Mallard Fillmore

Canceled: Gannett Cancels Cartoon Duck From Newspapers

Mr. Potato Head. Dr Seuss. Now, Mallard Fillmore.

On Monday, Gannett announced it was canceling Mallard Fillmore, the long-running comic strip with a conservative perspective, because of a pair of cartoons critical of President Joe Biden’s promotion of transgender rights.

The decision essentially slams the door on Mallard Fillmore’s creator, Bruce Tinsley, to 261 newspapers across the country, according to The Washington Times.

Gannett objected to two cartoons that appeared in mid-February, the Times reported.

The first depicted Biden saying, “For too long, segregation sullied women’s sports. They were restricted to women! Thank goodness those dark days are over.”

In the other, Biden says, “I hear what you, the American people, want me to do … kill fossil-fuel jobs … devalue Americans’ labor … and help more transgender athletes beat the *@!# out of biological females.”

A Gannett spokeswoman denied Tinsley was canceled specifically because of Biden.

Amalie Nash, the senior vice president of local news for Gannett, said Tinsley is out because Mallard Fillmore “did not meet our standards.”

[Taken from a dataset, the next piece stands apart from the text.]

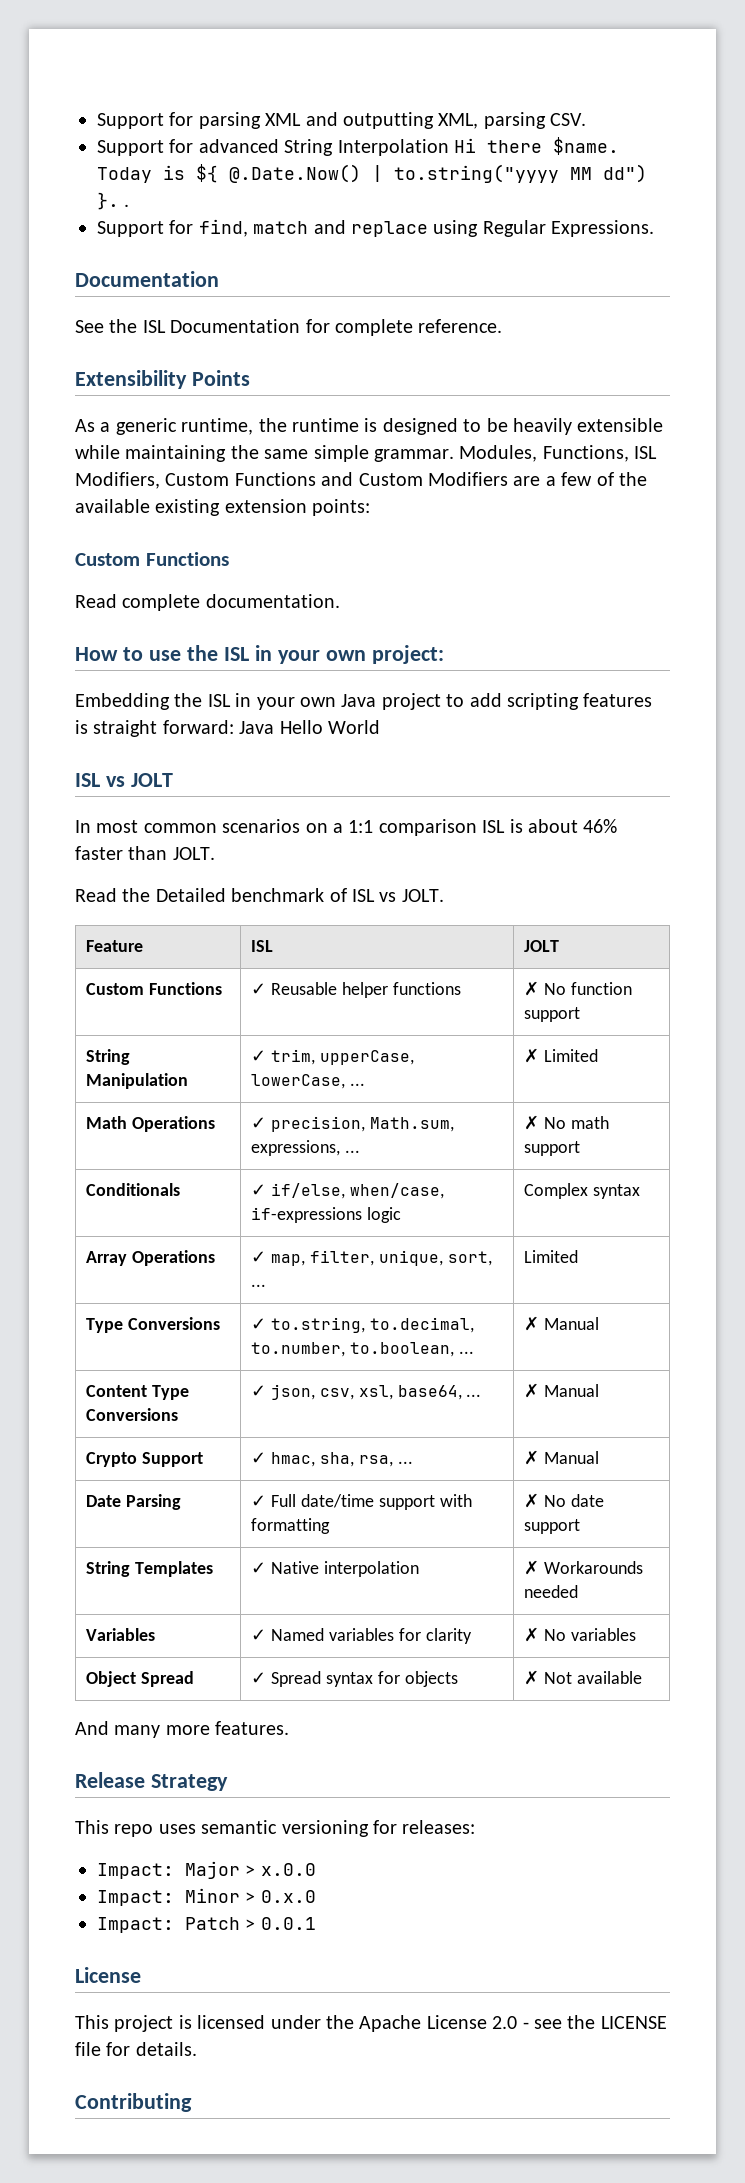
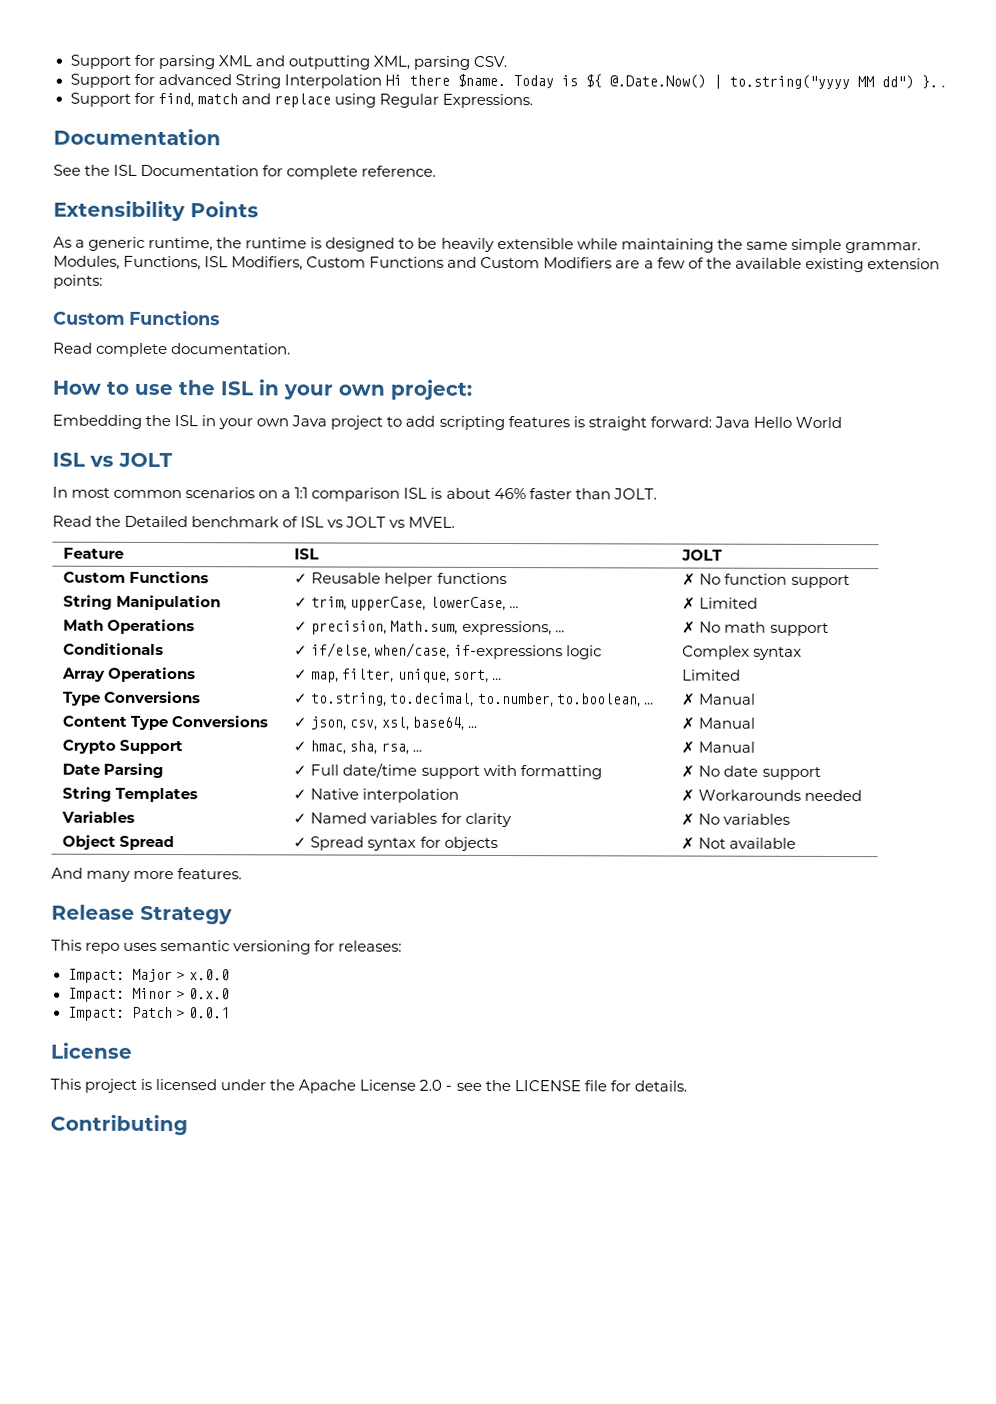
- Read the Detailed benchmark of ISL vs JOLT.
+ Read the Detailed benchmark of ISL vs JOLT vs MVEL.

“It is inaccurate to say it was based on any anti-Biden comics,” she told the Times, “we value and publish work that showcases perspectives across the political spectrum.”

Tinsley, however, had a different take.

On Thursday, he tweeted, “Guess who ‘Cancel Culture’ got this time?…”

Tinsley told the Times that executives at his syndicator, King Features, informed him “that the two comics in question were the reason for the cancellations.”

“They further said that Gannett’s objection was not to the cartoons’ being ‘anti-Biden,’ but that they thought they were insensitive to transgender athletes who compete against biologically female ones.”

Tinsley shared that individual papers had dropped his cartoon – sometimes temporarily, sometimes for good.

But an entire mammoth chain all at once?

“My editor at my syndicate said it was unprecedented, that they had never seen that happen before,” he told the Times.

“If I could guess why a giant media corporation might want to give inquiring reporters the impression that a political comic strip was canceled because of nebulous ‘standards,’ instead of the message of particular cartoons,” he added, “I’d guess that it might be because of the recent popular backlash against a ‘Cancel Culture,’ that favors suppression of free discussion and debate over healthy, robust dialogue” – which is, he noted, “the stuff that Americans, at their best, are all about.”